Say I want to check the gradient of f_\theta(x) wrt \theta, we should call gradcheck(f, x.requires_grad_()) rather than just gradcheck(f, x), why is this the case? The quantity we care about is df/d\theta, to do this, I guess Pytorch numerically check whether |f(x+h)-f(x)-grad(f)(x)h|/|h|->0? (or some other numerically efficient version). It seems redundant to let x require grad?

Hi,

Indeed the gradients are only checked for the Tensors that are explicit inputs to the function. So if none of them requires gradients, that means that no gradient needs to be checked.

You will need to give theta as an input to your function to be able to use gradcheck I’m afraid.

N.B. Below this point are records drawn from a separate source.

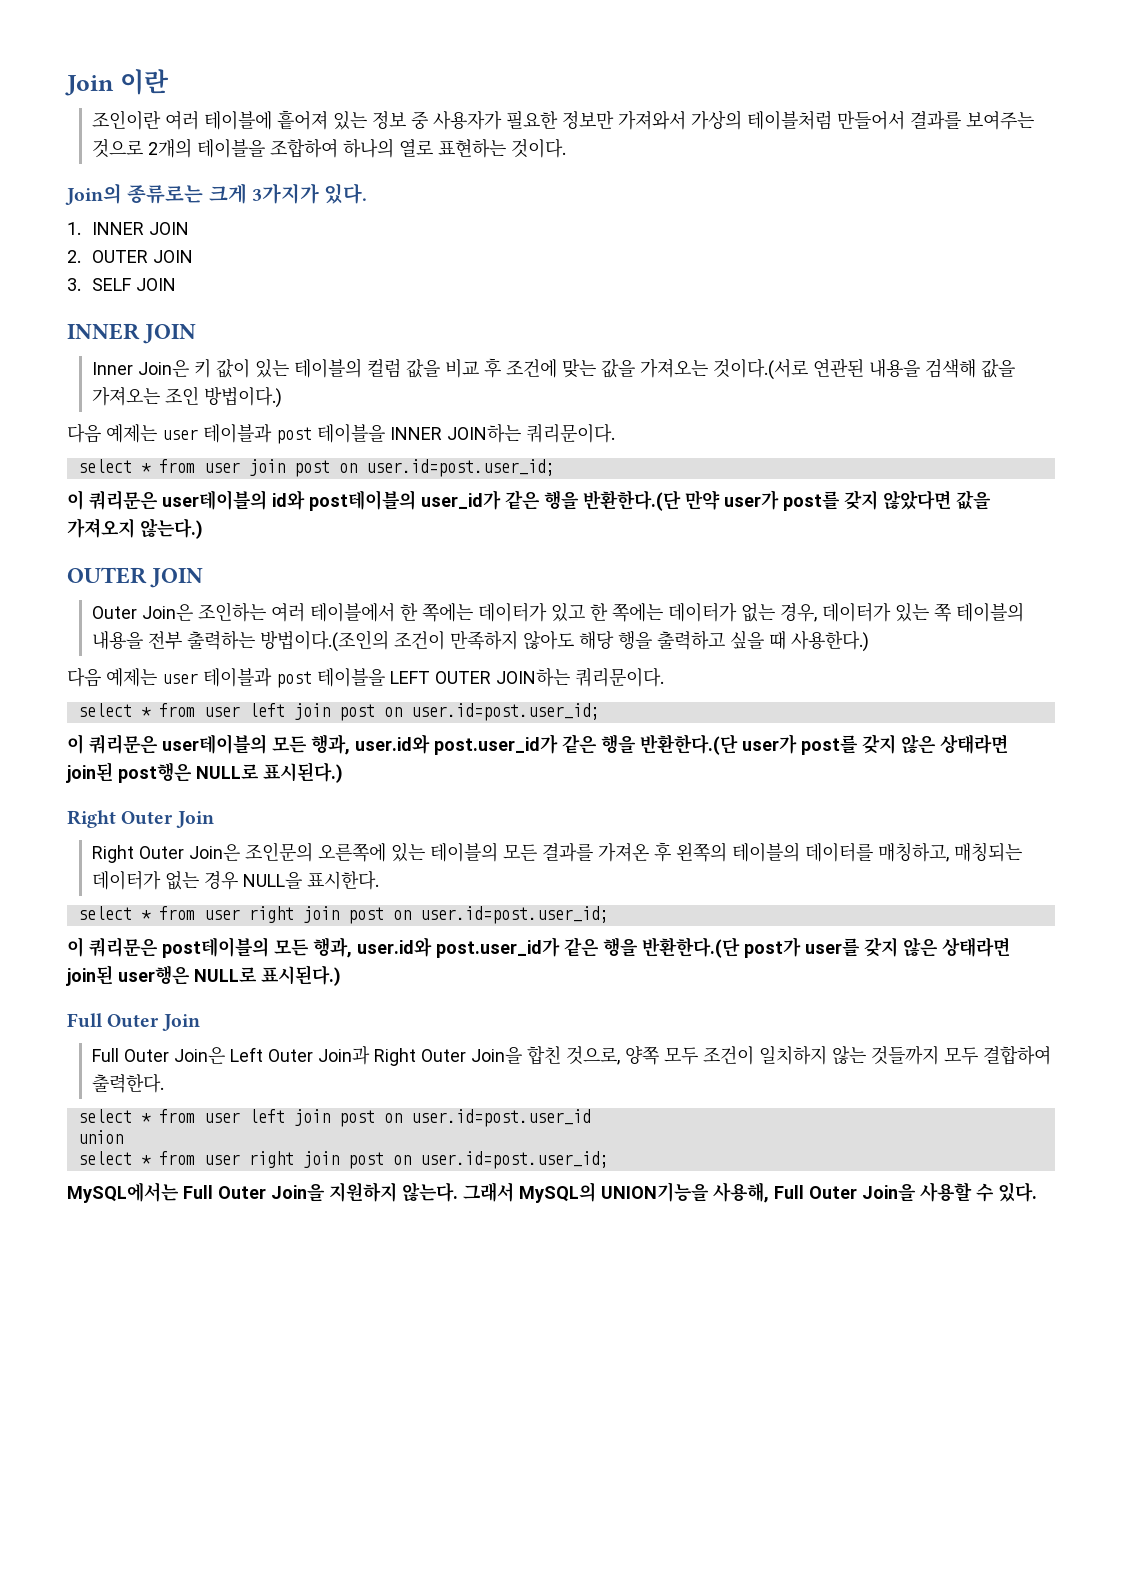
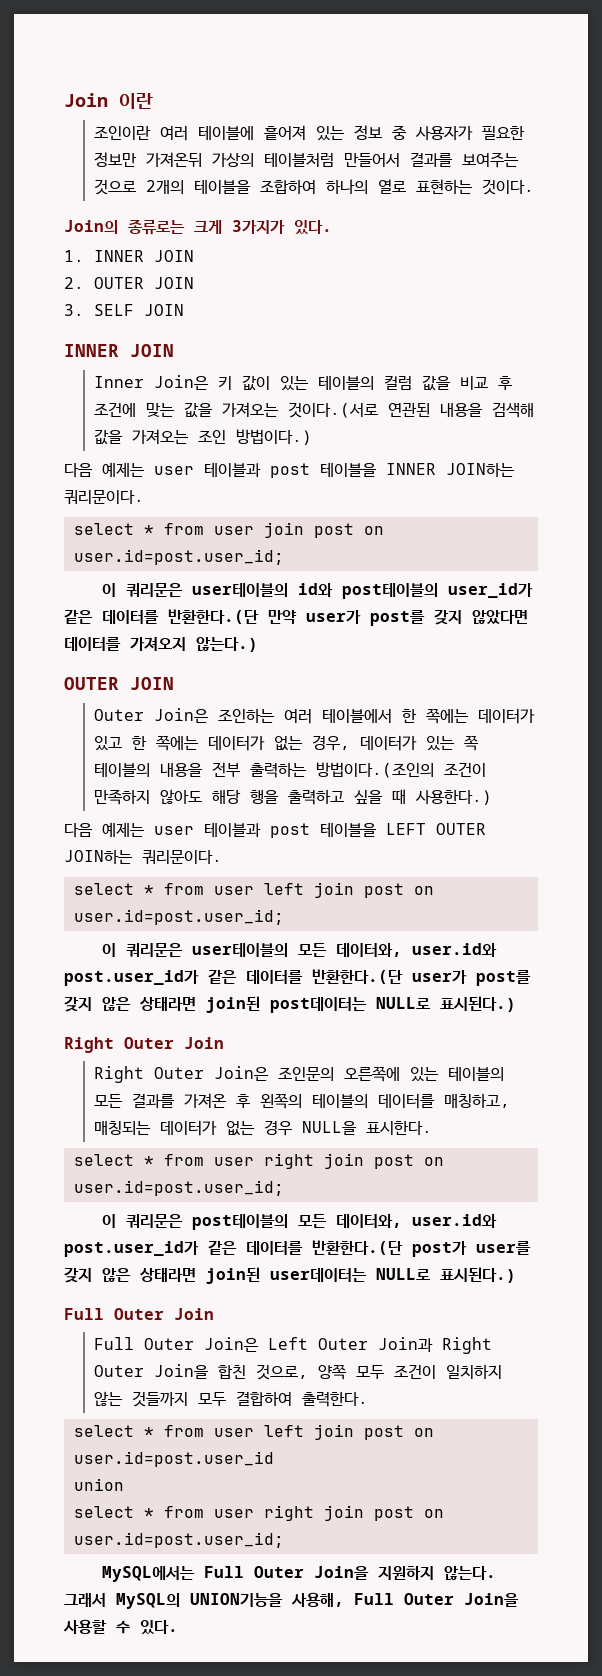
- 조인이란 여러 테이블에 흩어져 있는 정보 중 사용자가 필요한 정보만 가져와서 가상의 테이블처럼 만들어서 결과를 보여주는 것으로 2개의 테이블을 조합하여 하나의 열로 표현하는 것이다.
+ 조인이란 여러 테이블에 흩어져 있는 정보 중 사용자가 필요한 정보만 가져온뒤 가상의 테이블처럼 만들어서 결과를 보여주는 것으로 2개의 테이블을 조합하여 하나의 열로 표현하는 것이다.
- 이 쿼리문은 user테이블의 id와 post테이블의 user_id가 같은 행을 반환한다.(단 만약 user가 post를 갖지 않았다면 값을 가져오지 않는다.)
+ 이 쿼리문은 user테이블의 id와 post테이블의 user_id가 같은 데이터를 반환한다.(단 만약 user가 post를 갖지 않았다면 데이터를 가져오지 않는다.)
- 이 쿼리문은 user테이블의 모든 행과, user.id와 post.user_id가 같은 행을 반환한다.(단 user가 post를 갖지 않은 상태라면 join된 post행은 NULL로 표시된다.)
+ 이 쿼리문은 user테이블의 모든 데이터와, user.id와 post.user_id가 같은 데이터를 반환한다.(단 user가 post를 갖지 않은 상태라면 join된 post데이터는 NULL로 표시된다.)
- 이 쿼리문은 post테이블의 모든 행과, user.id와 post.user_id가 같은 행을 반환한다.(단 post가 user를 갖지 않은 상태라면 join된 user행은 NULL로 표시된다.)
+ 이 쿼리문은 post테이블의 모든 데이터와, user.id와 post.user_id가 같은 데이터를 반환한다.(단 post가 user를 갖지 않은 상태라면 join된 user데이터는 NULL로 표시된다.)

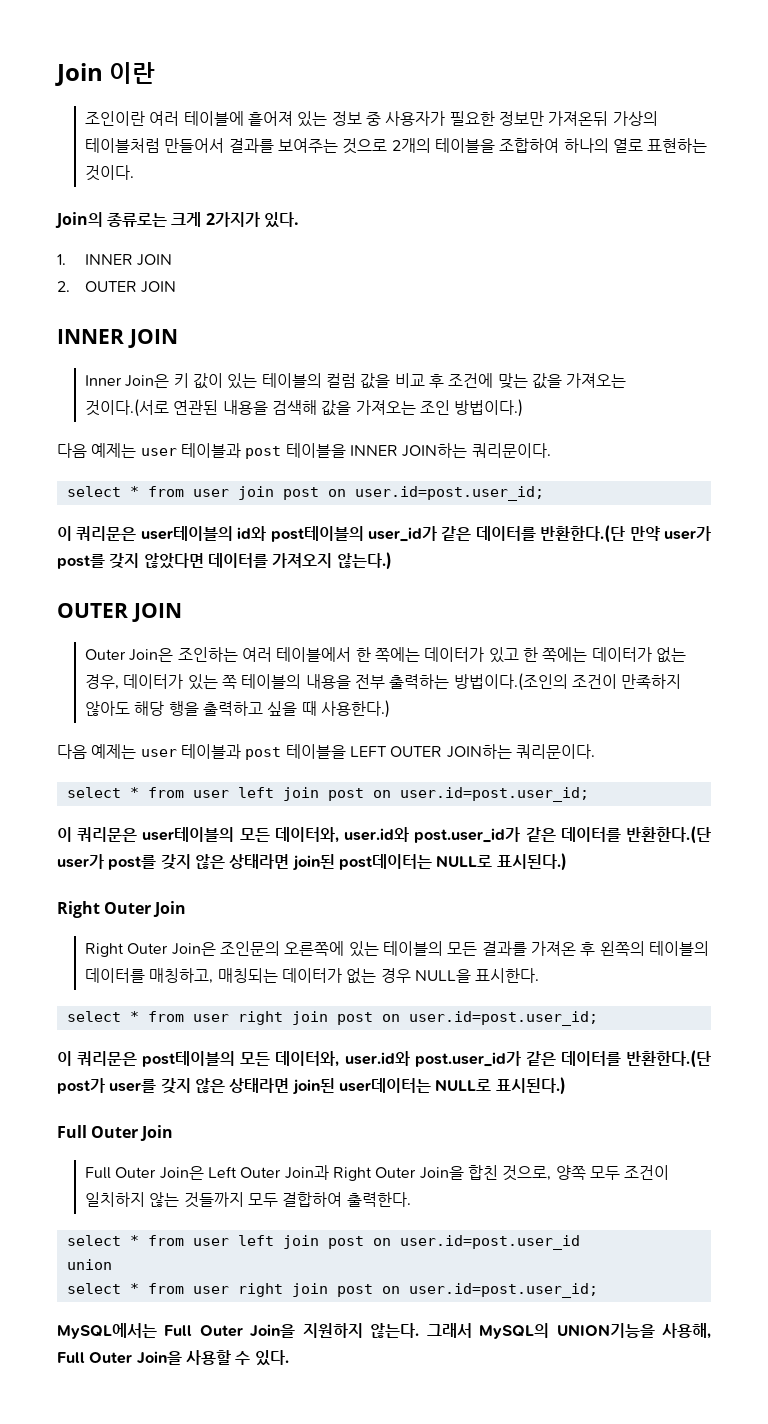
- Join의 종류로는 크게 3가지가 있다.
+ Join의 종류로는 크게 2가지가 있다.
- 3. SELF JOIN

Hi albanD. Thanks for your reply. Here I use \theta to represent the parameters of the network f. So say if f=nn.Linear(a,b), then we can write f(x)=Wx, and here \theta will be W. It doesn’t make sense to pass W as an input to gradcheck(), no? Because the input to gradcheck() should be the input to the forward() function of f. Are you suggesting that gradcheck() calculates df/dx rather than df/d\theta?

Yes gradcheck only checks gradient for inputs to the function that are Tensor that require gradients.

Note that in this case, you can “cheat” by doing: `gradcheck(lambda inp, *ignore: model(inp), (inp, *model.parameters())`

.

This will make all the parameters look like inputs for gradcheck. And all inplace changes to them must properly update the forward of the model (this will work with pytorch vanilla Module at least).